## Front-end code edit data
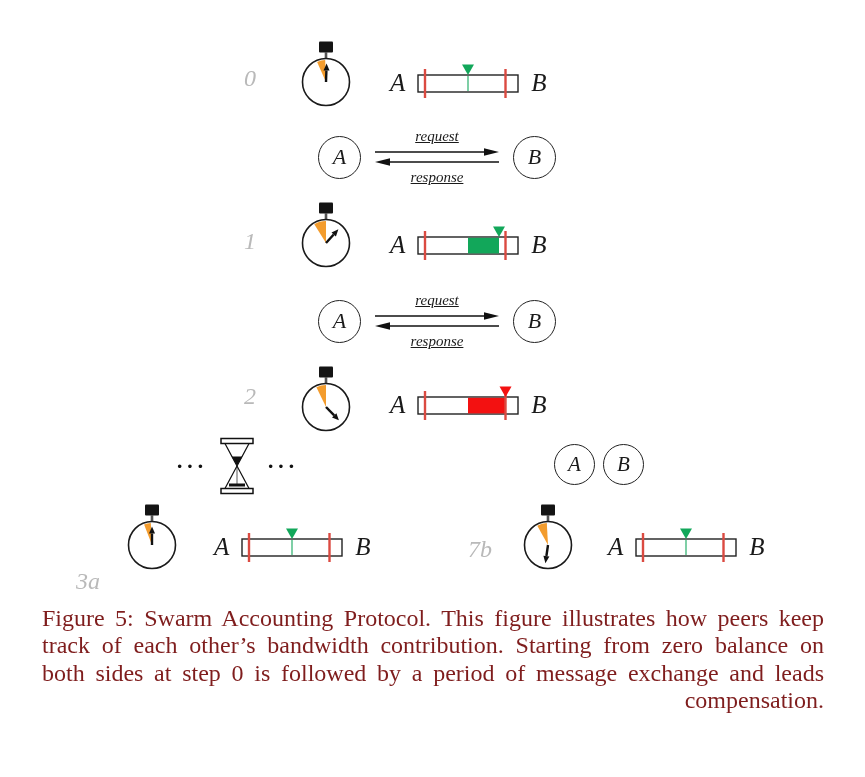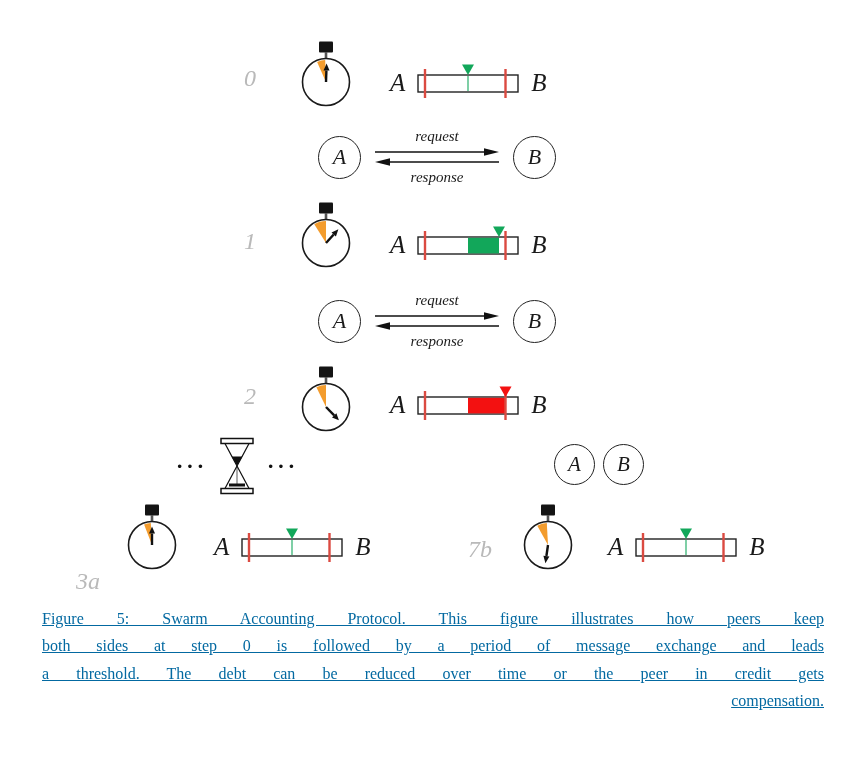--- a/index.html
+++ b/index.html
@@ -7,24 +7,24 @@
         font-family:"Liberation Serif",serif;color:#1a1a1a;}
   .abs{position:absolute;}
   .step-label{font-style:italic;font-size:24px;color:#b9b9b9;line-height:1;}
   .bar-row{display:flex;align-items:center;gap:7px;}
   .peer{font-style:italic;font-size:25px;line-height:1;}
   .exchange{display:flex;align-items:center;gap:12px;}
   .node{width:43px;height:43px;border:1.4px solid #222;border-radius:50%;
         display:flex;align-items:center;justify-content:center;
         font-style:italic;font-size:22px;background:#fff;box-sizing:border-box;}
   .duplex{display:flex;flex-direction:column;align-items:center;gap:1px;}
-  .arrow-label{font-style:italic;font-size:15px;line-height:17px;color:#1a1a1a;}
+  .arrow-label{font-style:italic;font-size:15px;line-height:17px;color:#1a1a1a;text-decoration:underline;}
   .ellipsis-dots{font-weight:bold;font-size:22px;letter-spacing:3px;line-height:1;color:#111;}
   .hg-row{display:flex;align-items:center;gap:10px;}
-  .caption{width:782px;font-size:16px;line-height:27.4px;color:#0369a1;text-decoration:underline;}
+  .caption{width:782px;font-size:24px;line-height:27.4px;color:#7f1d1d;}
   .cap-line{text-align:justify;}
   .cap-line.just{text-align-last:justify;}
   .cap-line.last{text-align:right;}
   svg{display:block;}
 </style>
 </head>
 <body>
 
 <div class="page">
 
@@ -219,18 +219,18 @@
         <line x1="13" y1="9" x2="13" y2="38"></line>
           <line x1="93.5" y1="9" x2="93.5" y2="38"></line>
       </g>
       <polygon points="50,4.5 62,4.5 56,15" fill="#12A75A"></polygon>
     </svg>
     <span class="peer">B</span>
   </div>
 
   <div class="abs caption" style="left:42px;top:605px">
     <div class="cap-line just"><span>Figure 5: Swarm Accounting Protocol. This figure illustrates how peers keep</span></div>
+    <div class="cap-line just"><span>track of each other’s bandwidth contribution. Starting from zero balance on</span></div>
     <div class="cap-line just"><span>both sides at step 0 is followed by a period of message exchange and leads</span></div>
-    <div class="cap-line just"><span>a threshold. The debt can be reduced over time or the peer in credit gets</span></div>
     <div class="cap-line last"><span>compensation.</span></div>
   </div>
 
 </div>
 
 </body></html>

## WHAT YOU ARE ASKED TO DO
Give back the data exactly, with no images.

## EXERCISE ANSWER
--- a/index.html
+++ b/index.html
@@ -7,24 +7,24 @@
         font-family:"Liberation Serif",serif;color:#1a1a1a;}
   .abs{position:absolute;}
   .step-label{font-style:italic;font-size:24px;color:#b9b9b9;line-height:1;}
   .bar-row{display:flex;align-items:center;gap:7px;}
   .peer{font-style:italic;font-size:25px;line-height:1;}
   .exchange{display:flex;align-items:center;gap:12px;}
   .node{width:43px;height:43px;border:1.4px solid #222;border-radius:50%;
         display:flex;align-items:center;justify-content:center;
         font-style:italic;font-size:22px;background:#fff;box-sizing:border-box;}
   .duplex{display:flex;flex-direction:column;align-items:center;gap:1px;}
-  .arrow-label{font-style:italic;font-size:15px;line-height:17px;color:#1a1a1a;}
+  .arrow-label{font-style:italic;font-size:15px;line-height:17px;color:#1a1a1a;text-decoration:underline;}
   .ellipsis-dots{font-weight:bold;font-size:22px;letter-spacing:3px;line-height:1;color:#111;}
   .hg-row{display:flex;align-items:center;gap:10px;}
-  .caption{width:782px;font-size:16px;line-height:27.4px;color:#0369a1;text-decoration:underline;}
+  .caption{width:782px;font-size:24px;line-height:27.4px;color:#7f1d1d;}
   .cap-line{text-align:justify;}
   .cap-line.just{text-align-last:justify;}
   .cap-line.last{text-align:right;}
   svg{display:block;}
 </style>
 </head>
 <body>
 
 <div class="page">
 
@@ -219,18 +219,18 @@
         <line x1="13" y1="9" x2="13" y2="38"></line>
           <line x1="93.5" y1="9" x2="93.5" y2="38"></line>
       </g>
       <polygon points="50,4.5 62,4.5 56,15" fill="#12A75A"></polygon>
     </svg>
     <span class="peer">B</span>
   </div>
 
   <div class="abs caption" style="left:42px;top:605px">
     <div class="cap-line just"><span>Figure 5: Swarm Accounting Protocol. This figure illustrates how peers keep</span></div>
+    <div class="cap-line just"><span>track of each other’s bandwidth contribution. Starting from zero balance on</span></div>
     <div class="cap-line just"><span>both sides at step 0 is followed by a period of message exchange and leads</span></div>
-    <div class="cap-line just"><span>a threshold. The debt can be reduced over time or the peer in credit gets</span></div>
     <div class="cap-line last"><span>compensation.</span></div>
   </div>
 
 </div>
 
 </body></html>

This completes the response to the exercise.